Réduire le taux d’attrition
- Veiller à ce que la rémunération et les avantages sociaux soient concurrentiels. Par exemple, on s’est dit préoccupé par le fait que les travailleurs de la justice communautaire effectuent un travail semblable mais gagnent beaucoup plus.
- Donner des directives claires concernant les attentes de rendement, les échelles de salaires et les occasions de promotion.
- Améliorer l’accès aux occasions de formation et de perfectionnement professionnel.
- Au besoin, embaucher davantage d’auxiliaires parajudiciaires pour atténuer la charge de travail et réduire l’épuisement professionnel parmi les auxiliaires parajudiciaires.
- Augmenter les occasions pour les auxiliaires parajudiciaires de faire du réseautage au sein de la collectivité et du système de justice, ce qui augmentera leur reconnaissance au sein de la collectivité.
- Examiner les façons de réduire le fardeau administratif associé au système de déclaration actuel.
- Examiner le caractère juste des politiques de remboursement concernant les coûts liés aux frais de déplacement des auxiliaires parajudiciaires vers les collectivités éloignées (p. ex., des politiques concernant le temps, le kilométrage et d’autres coûts).
- S’efforcer d’améliorer la stabilité de l’emploi (ce qui atténue l’inquiétude que des coupures budgétaires auront un effet sur les postes).
Améliorer l’accès à la formation
- Améliorer l’accès à la formation sur des sujets comme le droit de la famille (la prise en charge de l’enfant par l’État, services sociaux), les services de type Gladue, les modifications au Code criminel, les procédures judiciaires, les compétences parajuridiques, les conditions de la mise en liberté, les audiences de mise en liberté sous caution et le mandat de l’auxiliaire parajudiciaire.
- Améliorer l’accès au perfectionnement professionnel sur des sujets comme la capacité de s’exprimer en public, les compétences d’évaluation des clients, les compétences en rédaction, la médiation, la thérapie et la sensibilisation.
- Améliorer l’accès à la formation spécialisée sur des questions précises touchant des segments de la population client cible comme l’ETCAF, la toxicomanie et l’alcoolisme ainsi que les problèmes de santé mentale (p. ex., dépression, schizophrénie, troubles bipolaires).

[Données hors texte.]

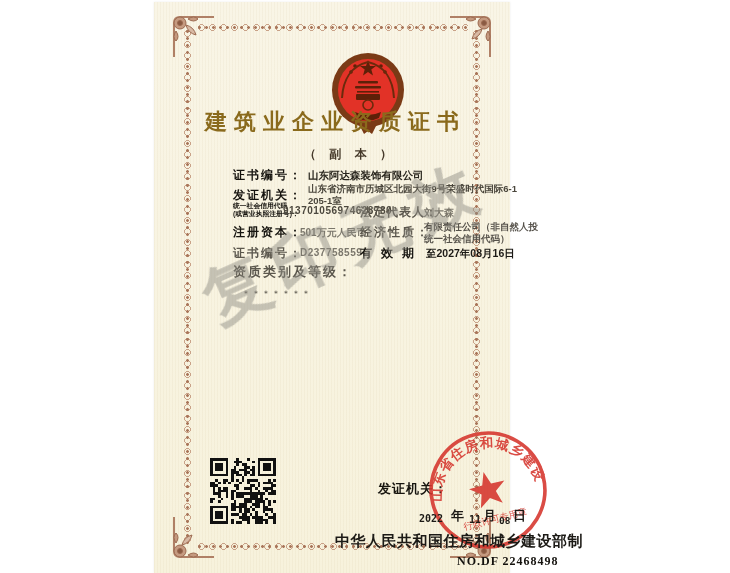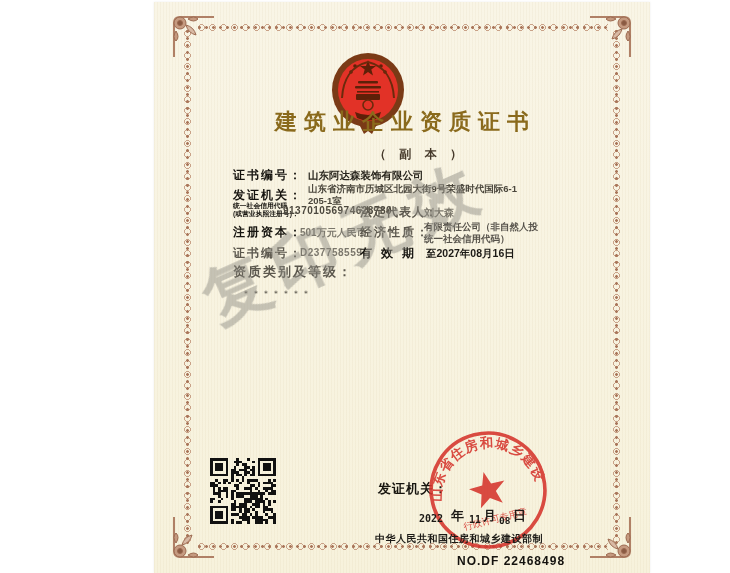--- a/index.html
+++ b/index.html
@@ -1,18 +1,18 @@
 <!DOCTYPE html>
 <html><head>
 <meta charset="utf-8">
 <style>
   html,body{margin:0;padding:0;}
   body{width:730px;height:573px;background:#ffffff;position:relative;overflow:hidden;
        font-family:"Liberation Sans","DejaVu Sans",sans-serif;}
-  .page{position:absolute;left:154px;top:2px;width:496px;height:571px;
+  .page{position:absolute;left:154px;top:2px;width:356px;height:571px;
         background:linear-gradient(#f9f5e6,#f7f2dc);
         box-shadow:0 0 2px rgba(0,0,0,.08);}
   .page::before{content:"";position:absolute;inset:0;
         background:repeating-linear-gradient(90deg,rgba(184,160,110,.07) 0 1px,transparent 1px 3px);}
   .t{position:absolute;white-space:nowrap;color:#1e1c18;}
   
   .lace{position:absolute;
         background-image:
           radial-gradient(circle,#a9765a 0 1.3px,transparent 1.5px),
           radial-gradient(circle,transparent 0 2.5px,#c9a288 2.6px 3.4px,transparent 3.6px);}
@@ -35,23 +35,23 @@
   .tinylbl{position:absolute;font-weight:bold;font-size:6.8px;line-height:8px;color:#16140f;white-space:nowrap;}
   .wm{position:absolute;left:10px;top:196px;width:360px;text-align:center;
       font-size:66px;font-weight:bold;letter-spacing:9px;color:rgba(142,140,132,.48);
       transform:rotate(-24deg);filter:blur(.4px);pointer-events:none;}
   .qr{position:absolute;left:56px;top:456px;width:66px;height:66px;}
   .issuer{left:224px;top:478px;font-size:13px;font-weight:bold;letter-spacing:1px;color:#17150f;}
   .seal{position:absolute;left:272px;top:426px;width:124px;height:124px;transform:rotate(-14deg);opacity:.88;}
   .dt{position:absolute;font-weight:bold;color:#1c1a16;}
   .dt.unit{font-size:13px;}
   .dt.num{font-family:"DejaVu Sans Mono",monospace;font-size:10px;}
-  .madeby{left:145px;top:530px;width:320px;text-align:center;font-size:10px;font-weight:bold;color:#1c1a16;letter-spacing:.5px;}
+  .madeby{left:145px;top:530px;width:320px;text-align:center;font-size:15px;font-weight:bold;color:#1c1a16;letter-spacing:.5px;}
   .f-query{left:28px;top:555px;font-size:9px;font-weight:bold;color:#2e2b24;}
-  .f-serial{left:303px;top:552px;font-family:Liberation Sans, sans-serif;font-size:12px;font-weight:bold;letter-spacing:1px;color:#14120e;}
+  .f-serial{left:303px;top:552px;font-family:Liberation Serif, serif;font-size:12px;font-weight:bold;letter-spacing:1px;color:#14120e;}
 </style>
 </head>
 <body>
 
 <div class="page">
 
   <div class="lace h top"></div>
   <div class="lace h bot"></div>
   <div class="lace v lft"></div>
   <div class="lace v rgt"></div>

- Examiner les façons d’améliorer le programme national pour les auxiliaires parajudiciaires et de faciliter le partage des connaissances au moyen de mécanismes comme les communautés d’apprentissage en ligne, les forums en ligne réguliers, les publications et les téléconférences.
Augmenter le nombre d’occasions de collaboration
- Augmenter le partage d’information concernant les pratiques exemplaires, les différences régionales, les expériences de première ligne, les questions communes aux administrations et les orientations précises.
- Stimuler la formulation de commentaires de la part des organismes de prestation de services de même que des représentants provinciaux et territoriaux afin que leurs besoins soient comblés.
- Poursuivre les efforts d’augmentation de la collaboration entre les partenaires de prestation de services et entreprendre des projets conjoints axés sur les principaux enjeux.